Kopke Joseph V, Ellis Michael D, Hargrove Levi J
Departments of Physical Therapy and Human Movement Sciences and Biomedical Engineering at Northwestern University and with the Center for Bionic Medicine at the Shirley Ryan Ability Lab, Chicago, IL 60611 USA (phone: 312-908-8160; fax: 312-908-0741.
Associate Professor with the Departments of Physical Therapy and Human Movement Sciences and Physical Medicine and Rehabilitation at Northwestern University, Chicago, IL, 60611, USA.
Proc IEEE RAS EMBS Int Conf Biomed Robot Biomechatron. 2020 Nov-Dec;2020:833-838. doi: 10.1109/biorob49111.2020.9224395. Epub 2020 Oct 15.
Stroke often results in chronic motor impairment of the upper-extremity yet neither traditional- nor robotics-based therapy has been able to affect this in a profound way. Supporting the weak affected shoulder against gravity improves reaching distance and minimizes abnormal co-contraction of the elbow, wrist, and fingers after stroke. However, it is necessary to assess the feasibility and efficacy of real-time controllers for this population as technology advances and a wearable shoulder device comes closer to reality. The aim of this study is to test two EMG-based controllers in this regard. A linear discriminant analysis based classifier was trained using extracted time domain and auto-regressive features from electromyographic data acquired during muscle effort required to move a load equivalent to 50 and 100% limb weight (abduction) and 150 and 200% limb weight (adduction). While rigidly connected to a custom lab-based robot, the participant was required to complete a series of lift and reach tasks under two different control paradigms: position-based control and force-based control. The participant successfully controlled the robot under both paradigms as indicated by first moving the robot arm into the proper vertical window and then reaching out as far as possible while remaining within the vertical window. This case study begins to assess the feasibility of using electromyographic data to classify the intended shoulder movement of a participant with stroke during a functional lift and reach type task. Next steps will assess how this type of support affects reaching function.
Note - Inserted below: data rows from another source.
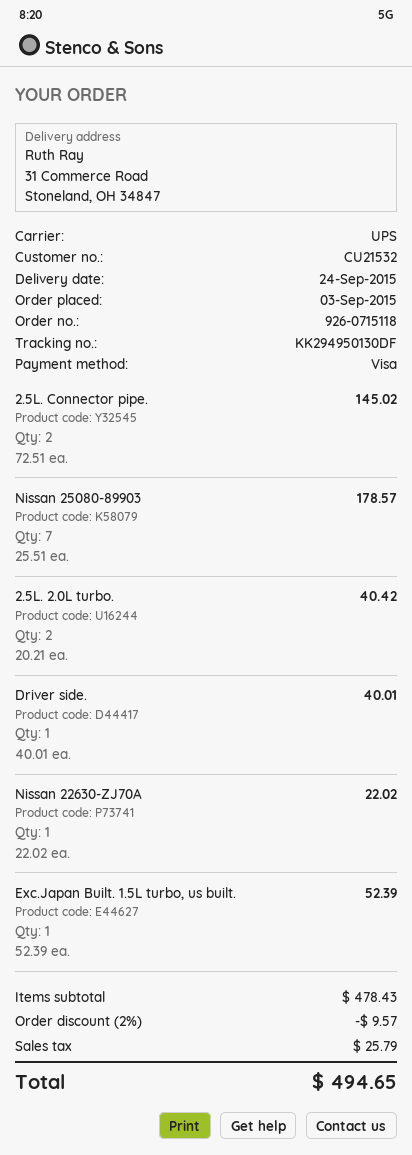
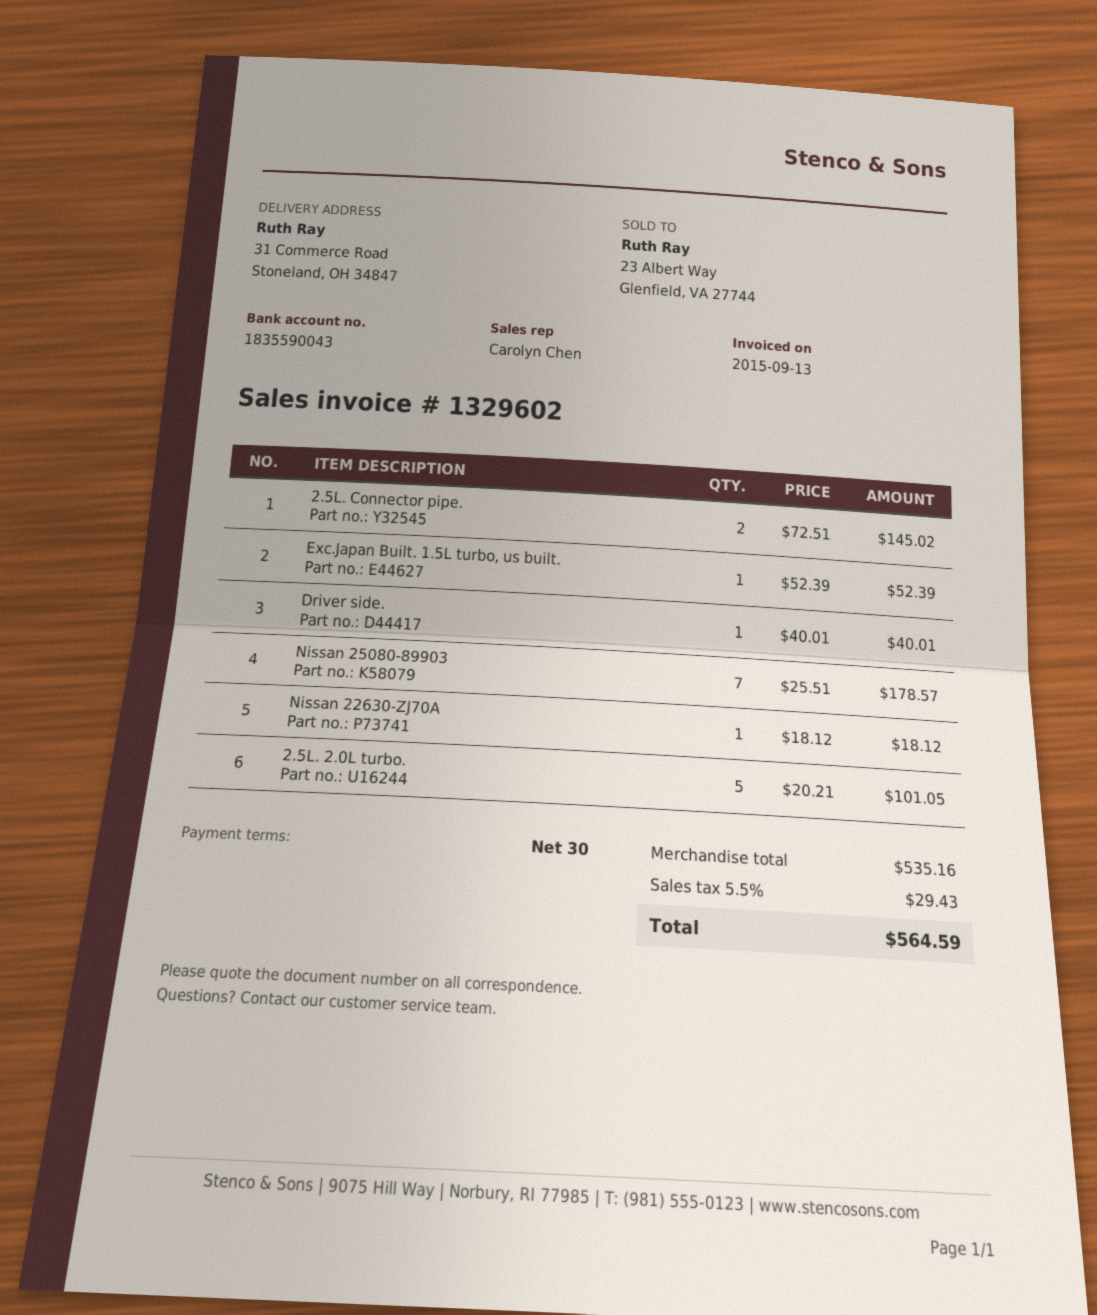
2.5L. 2.0L turbo.: 2 x 20.21 = 40.42 -> 5 x 20.21 = 101.05
Nissan 22630-ZJ70A: 1 x 22.02 = 22.02 -> 1 x 18.12 = 18.12
subtotal: 478.43 -> 535.16
discount: 2% = 9.57 -> none
tax: 25.79 -> 29.43
total: 494.65 -> 564.59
中风常常导致上肢慢性运动功能障碍,但传统疗法和基于机器人的疗法都未能对此产生深远影响。在中风后,支撑受影响的虚弱肩部对抗重力可增加够物距离,并使肘部、腕部和手指的异常协同收缩最小化。然而,随着技术的进步以及可穿戴肩部设备日益接近现实,有必要评估针对这一人群的实时控制器的可行性和有效性。本研究的目的是在这方面测试两种基于肌电图的控制器。使用从在移动相当于50%和100%肢体重量(外展)以及150%和200%肢体重量(内收)的负荷所需的肌肉用力过程中采集的肌电数据中提取的时域和自回归特征,训练了一种基于线性判别分析的分类器。在与一个基于实验室的定制机器人刚性连接的情况下,要求参与者在两种不同的控制范式下完成一系列提起和够物任务:基于位置的控制和基于力的控制。如先将机器人手臂移动到适当的垂直窗口,然后在保持在垂直窗口内的同时尽可能伸展所表明的,参与者在两种范式下都成功地控制了机器人。本案例研究开始评估在功能性提起和够物类型任务中使用肌电数据对中风参与者的预期肩部运动进行分类的可行性。后续步骤将评估这种类型的支撑如何影响够物功能。